There are days I don’t feel like much. I’ve never been much possessed of a sense of my own strength or ability or beauty. I have days of introspection and self doubt. But it was in such a period recently that I stumbled upon Paul’s words in his second letter to the church of Corinth, ‘But we have this treasure in jars of clay…’ (2 Corinthians 4:7) They’re words I’ve kept on returning to.
There’s a painting of Paul I love; a Rembrandt. It’s a beautiful piece. It might be my favourite painting. Paul the Apostle sits at his writing desk penning part of the New Testament. Pen arm slung over the back of his chair, he seems to be contemplating what to write down next.
The composition is perfect, the play of soft light and shadow is masterful as is, above all, Rembrandt’s sensitivity to capture the heart and soul of someone in their face and posture. Rembrandt’s love affair with brown doesn’t always pull off but here it’s just right. But a confession: although I always thought of it as a lovely picture itself I didn’t, until recently, really think it quite worked as a picture of Paul. Paul the intrepid traveler, crossing dangerous terrain and seas to spread the message of Jesus, shipwrecked, attacked, jailed is, in my mind, a fiery, steely eyed bull dog of a man who fought hard. Here though he looks, to be honest, like he’s just about had it. Maybe Rembrandt foisted his own particular glumness onto him.
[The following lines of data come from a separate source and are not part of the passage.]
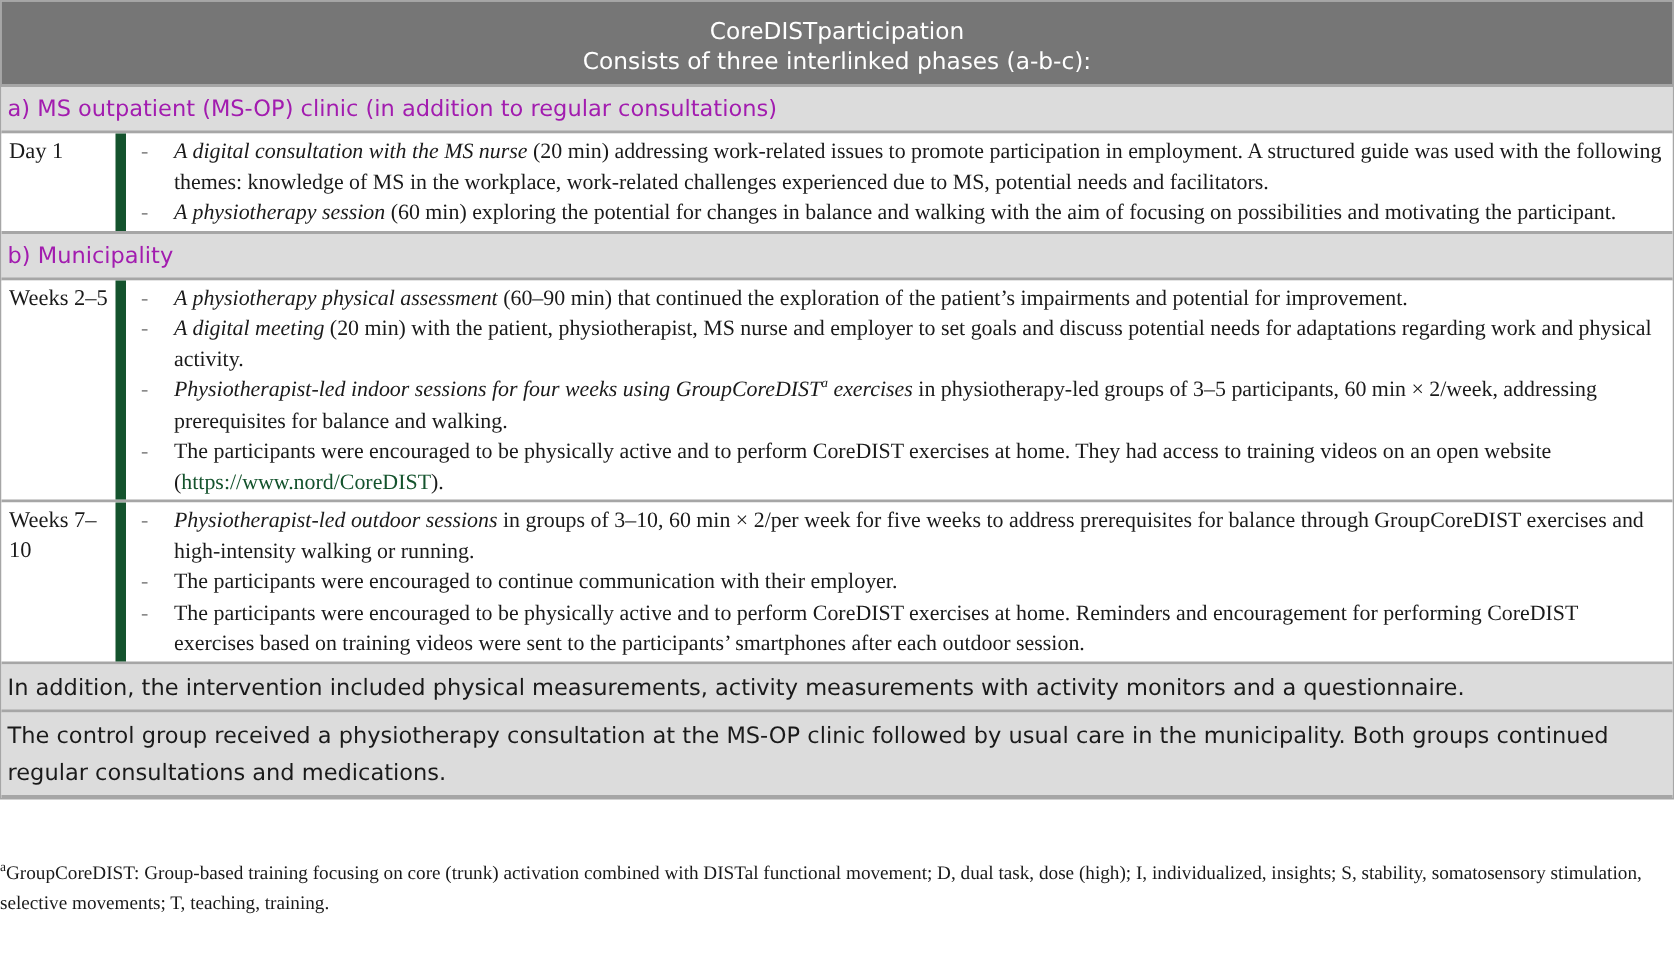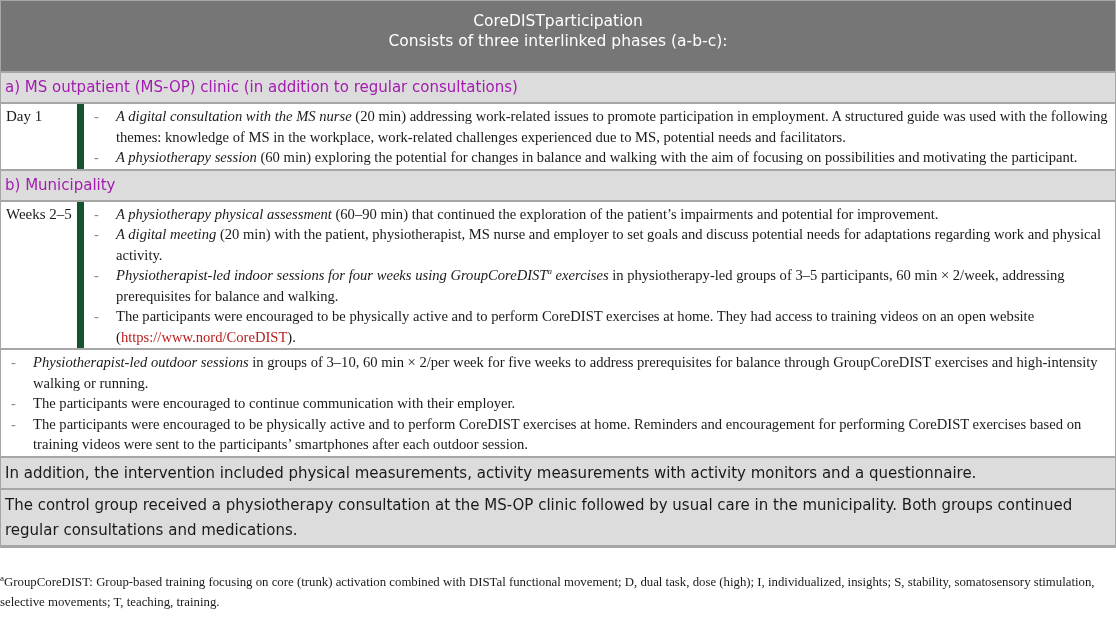"CoreDISTparticipation" .hdr { height: 72px -> 57px }
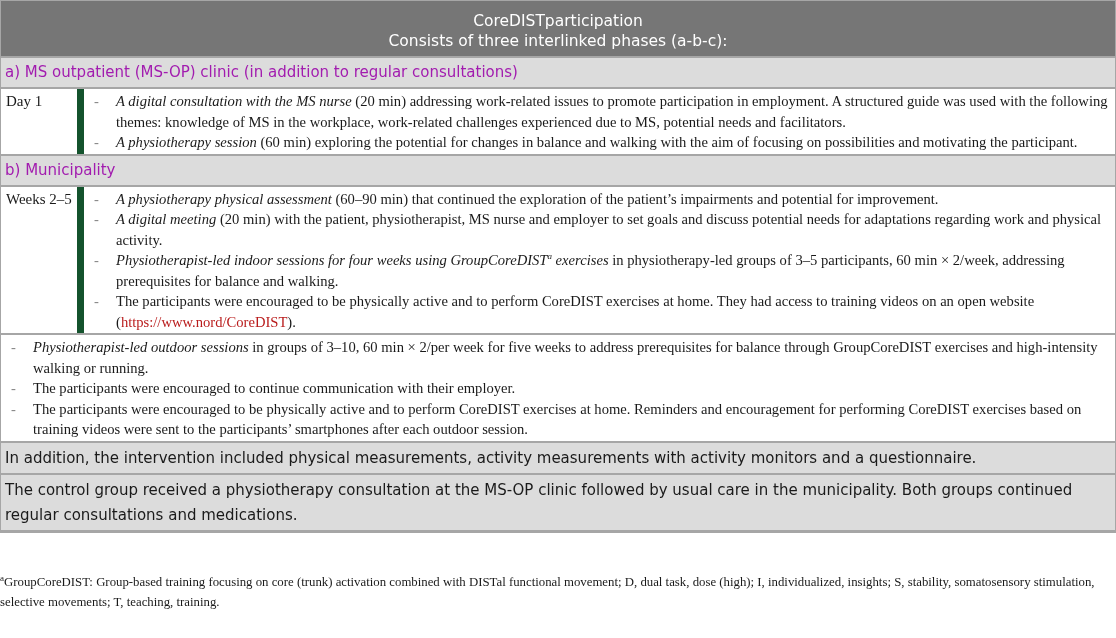"https://www.nord/CoreDIST" .link { color: #b91c1c -> #14532d }
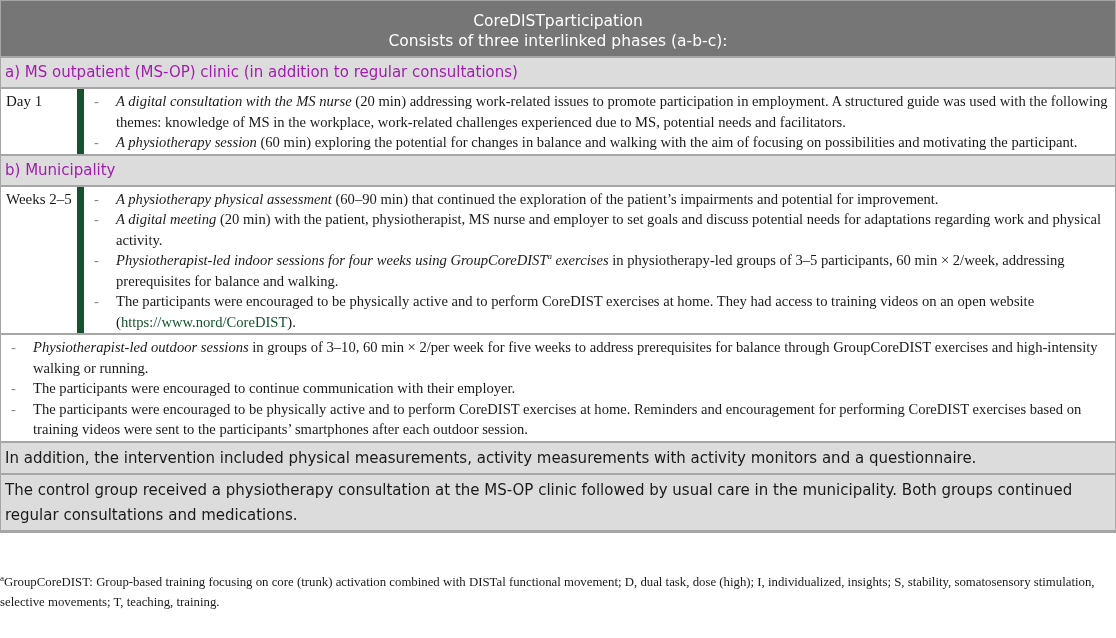"Weeks 7–10" div.lbl { html: none -> <div>Weeks 7–10</div> }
But as I’ve chewed over those words of his I’ve wondered if it hasn’t actually been me who’s brought my own assumptions and laid them over Paul. There would’ve been plenty of days Paul would’ve felt just like this. He doesn’t describe himself as a bull dog but as a clay jar.
Clay is wonderful stuff. I remember at uni discovering the joy of working with it. It’s a warm and intimate material. It can be shaped into whatever you want. I have a friend who makes really lovely and meaningful objects with clay. I like it.
But clay isn’t fancy. Part of the joy of working with clay is its messy tactility – for the childlike part of you that never quite got over playing in the mud. Clay isn’t that far removed from soil, really. Maybe Paul had in mind God’s creation of humanity from dirt in Genesis 2:7, ‘Then the Lord God formed a man from the dust of the ground…’ It certainly isn’t gold or diamonds. It’s easy to come by and cheap. As I pondered all this and thought of buying a little clay jar to sit on my desk as a reminder of it all it struck me that my house and garden are full of clay vessels. A shelf in a kitchen cupboard is packed with mugs. All sorts. There’s a few lovely hand made gifts but most are mass produced $2 gear. On the other side of the kitchen are a couple of shelves of multiple sets of plates. Outside, my little cactus sits in a tiny black pot and a stack of dead plants sit in bigger ones. They’re all used for ordinary, every day tasks.
And it breaks. My goodness, just last night I pulled another mug out of the dishwasher to discover a crack up the inside. Why?! What’s next, my beloved Picasso mug? Is there no hope? As I get older that brittle fragility begins to resonate more.
Mainly, what’s really important about most clay vessels isn’t they themselves but what they hold. As Paul looks at himself; pretty ordinary, not impressive by the standards of the church he’s writing to, starting to crack with age and normal mortality and just tired, he isn’t despondent. In fact he’s alarmingly confident. I’m trying to learn what Paul knew. Within a culture that finds the value of a person in what they’re able to achieve, a humanist worldview proclaiming ‘Yes you can! And you need to…’ and worst, a proud heart that wants all this to be true, what I am learning to hold onto is the truth that the clay pot isn’t the treasure itself… but there’s treasure within.
For God, who said, “Let light shine out of darkness,” made his light shine in our hearts to give us the light of the knowledge of God’s glory displayed in the face of Christ. (2 Corinthians 4:6)
The message of Jesus – that God is known in Jesus Christ as he hung and died on a cross – that’s treasure. The message of forgiveness and new life for everyone who trusts in Jesus’ death in their place. It’s that message which is light shining in darkness. That message which brings life to the dead and hope to the hopeless. Not my skills and ability. Not my health or strength. Not my personality.
But we have this treasure in jars of clay to show that this all-surpassing power is from God and not from us.
That, and that alone, drove Paul on when he no doubt felt like a Rembrandt painting. Not his abilities, skills or traits. But that he had a message in his heart through which God gave him life that can’t be crushed and through which God gives life to others. And so he spoke it. And so must I.